Exercise requirements
Without any pictures, print the lines below from the one that has "filter: Task Period (ms) = 0.01 -> none" through the one that has "t21 | Cumulative: 0.0319 -> 0.0317", exactly and nothing else.

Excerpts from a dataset
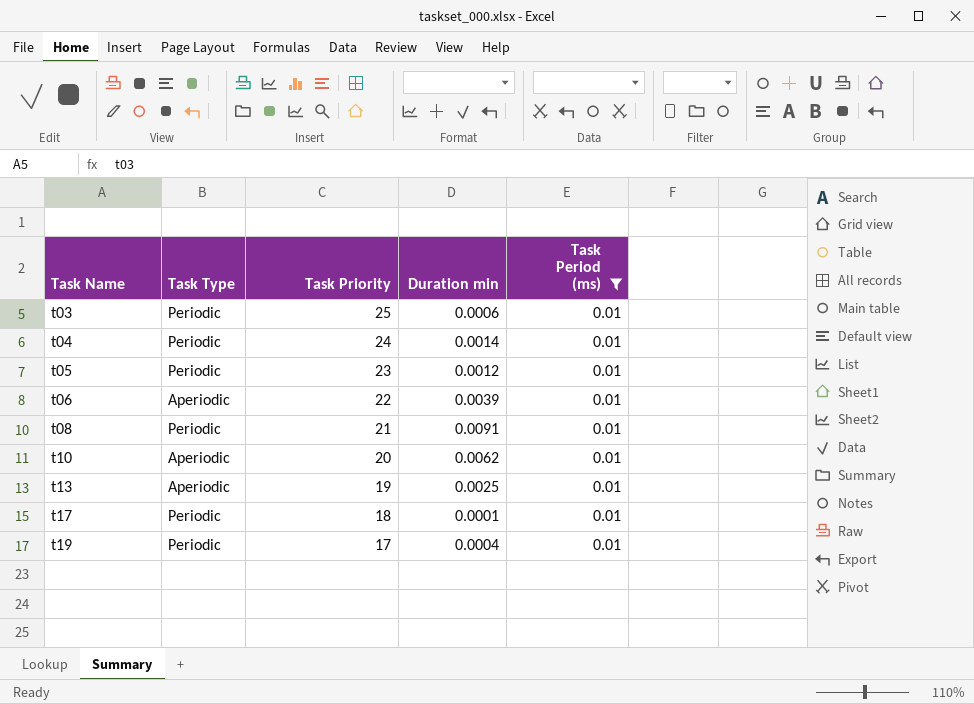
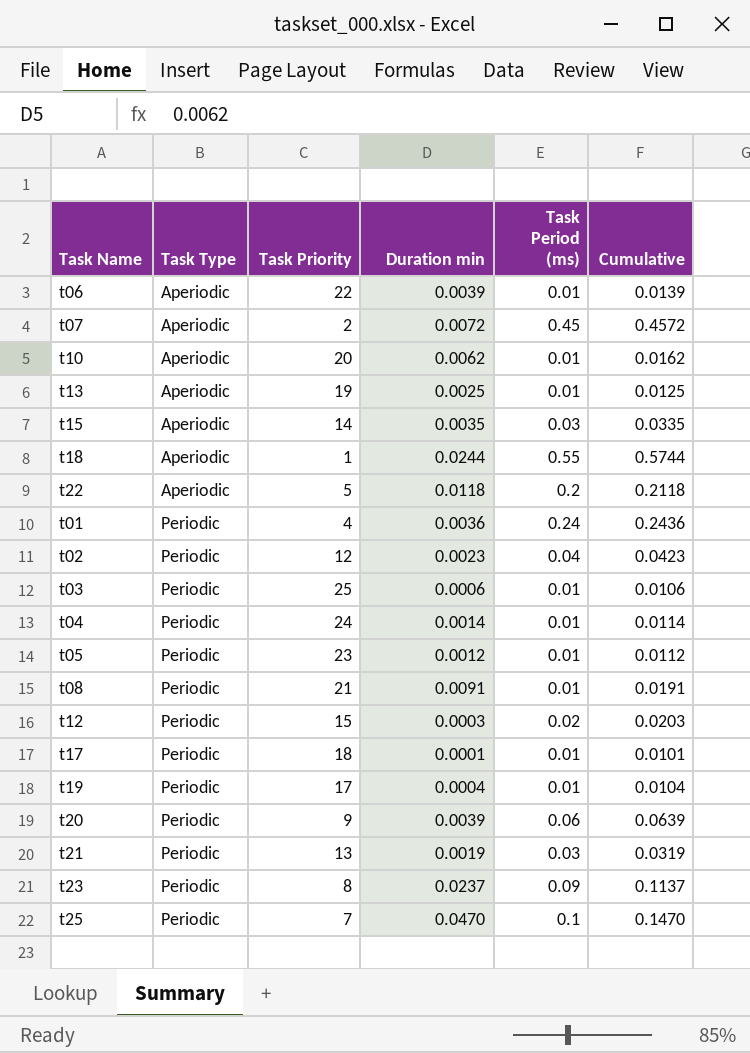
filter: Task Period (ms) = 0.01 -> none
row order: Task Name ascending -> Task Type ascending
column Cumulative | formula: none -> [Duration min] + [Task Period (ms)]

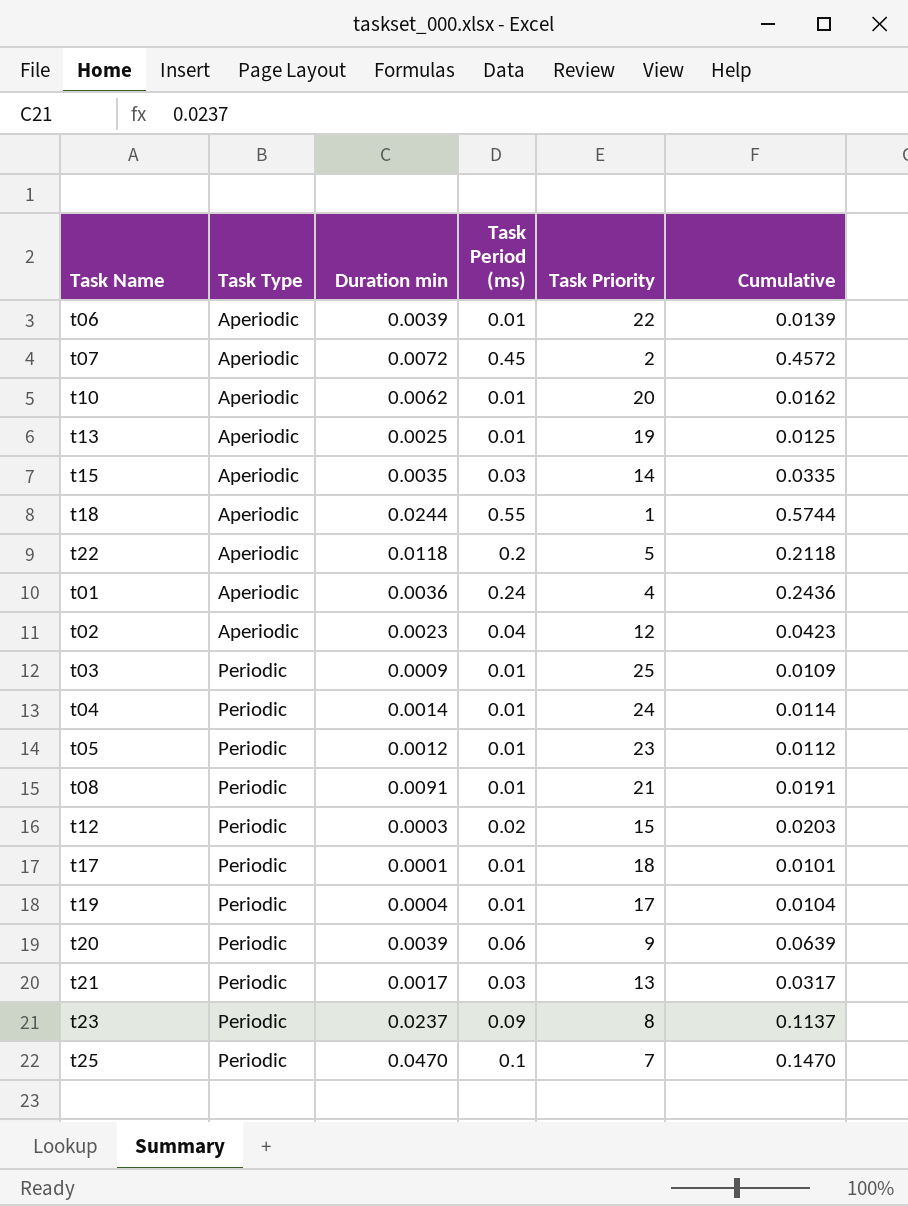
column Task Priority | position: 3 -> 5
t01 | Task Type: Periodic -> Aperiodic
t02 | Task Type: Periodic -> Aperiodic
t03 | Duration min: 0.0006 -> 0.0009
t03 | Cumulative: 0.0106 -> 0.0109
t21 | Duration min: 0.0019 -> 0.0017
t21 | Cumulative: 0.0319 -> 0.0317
==
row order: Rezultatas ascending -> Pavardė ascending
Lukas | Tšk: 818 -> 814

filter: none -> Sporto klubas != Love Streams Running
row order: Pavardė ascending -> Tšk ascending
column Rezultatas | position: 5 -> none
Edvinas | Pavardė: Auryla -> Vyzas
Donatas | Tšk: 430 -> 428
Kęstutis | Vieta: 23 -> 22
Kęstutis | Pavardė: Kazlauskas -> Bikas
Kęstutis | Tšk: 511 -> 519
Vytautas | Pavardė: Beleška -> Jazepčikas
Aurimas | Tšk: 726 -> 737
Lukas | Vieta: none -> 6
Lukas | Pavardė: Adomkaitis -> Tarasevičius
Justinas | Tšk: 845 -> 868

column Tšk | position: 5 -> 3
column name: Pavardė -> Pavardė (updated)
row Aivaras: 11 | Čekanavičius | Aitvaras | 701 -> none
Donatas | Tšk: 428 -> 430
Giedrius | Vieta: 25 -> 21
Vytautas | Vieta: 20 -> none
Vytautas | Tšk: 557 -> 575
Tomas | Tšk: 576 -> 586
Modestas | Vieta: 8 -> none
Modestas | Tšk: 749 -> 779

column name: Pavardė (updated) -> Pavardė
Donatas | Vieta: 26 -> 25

Answer box
filter: Task Period (ms) = 0.01 -> none
row order: Task Name ascending -> Task Type ascending
column Cumulative | formula: none -> [Duration min] + [Task Period (ms)]

column Task Priority | position: 3 -> 5
t01 | Task Type: Periodic -> Aperiodic
t02 | Task Type: Periodic -> Aperiodic
t03 | Duration min: 0.0006 -> 0.0009
t03 | Cumulative: 0.0106 -> 0.0109
t21 | Duration min: 0.0019 -> 0.0017
t21 | Cumulative: 0.0319 -> 0.0317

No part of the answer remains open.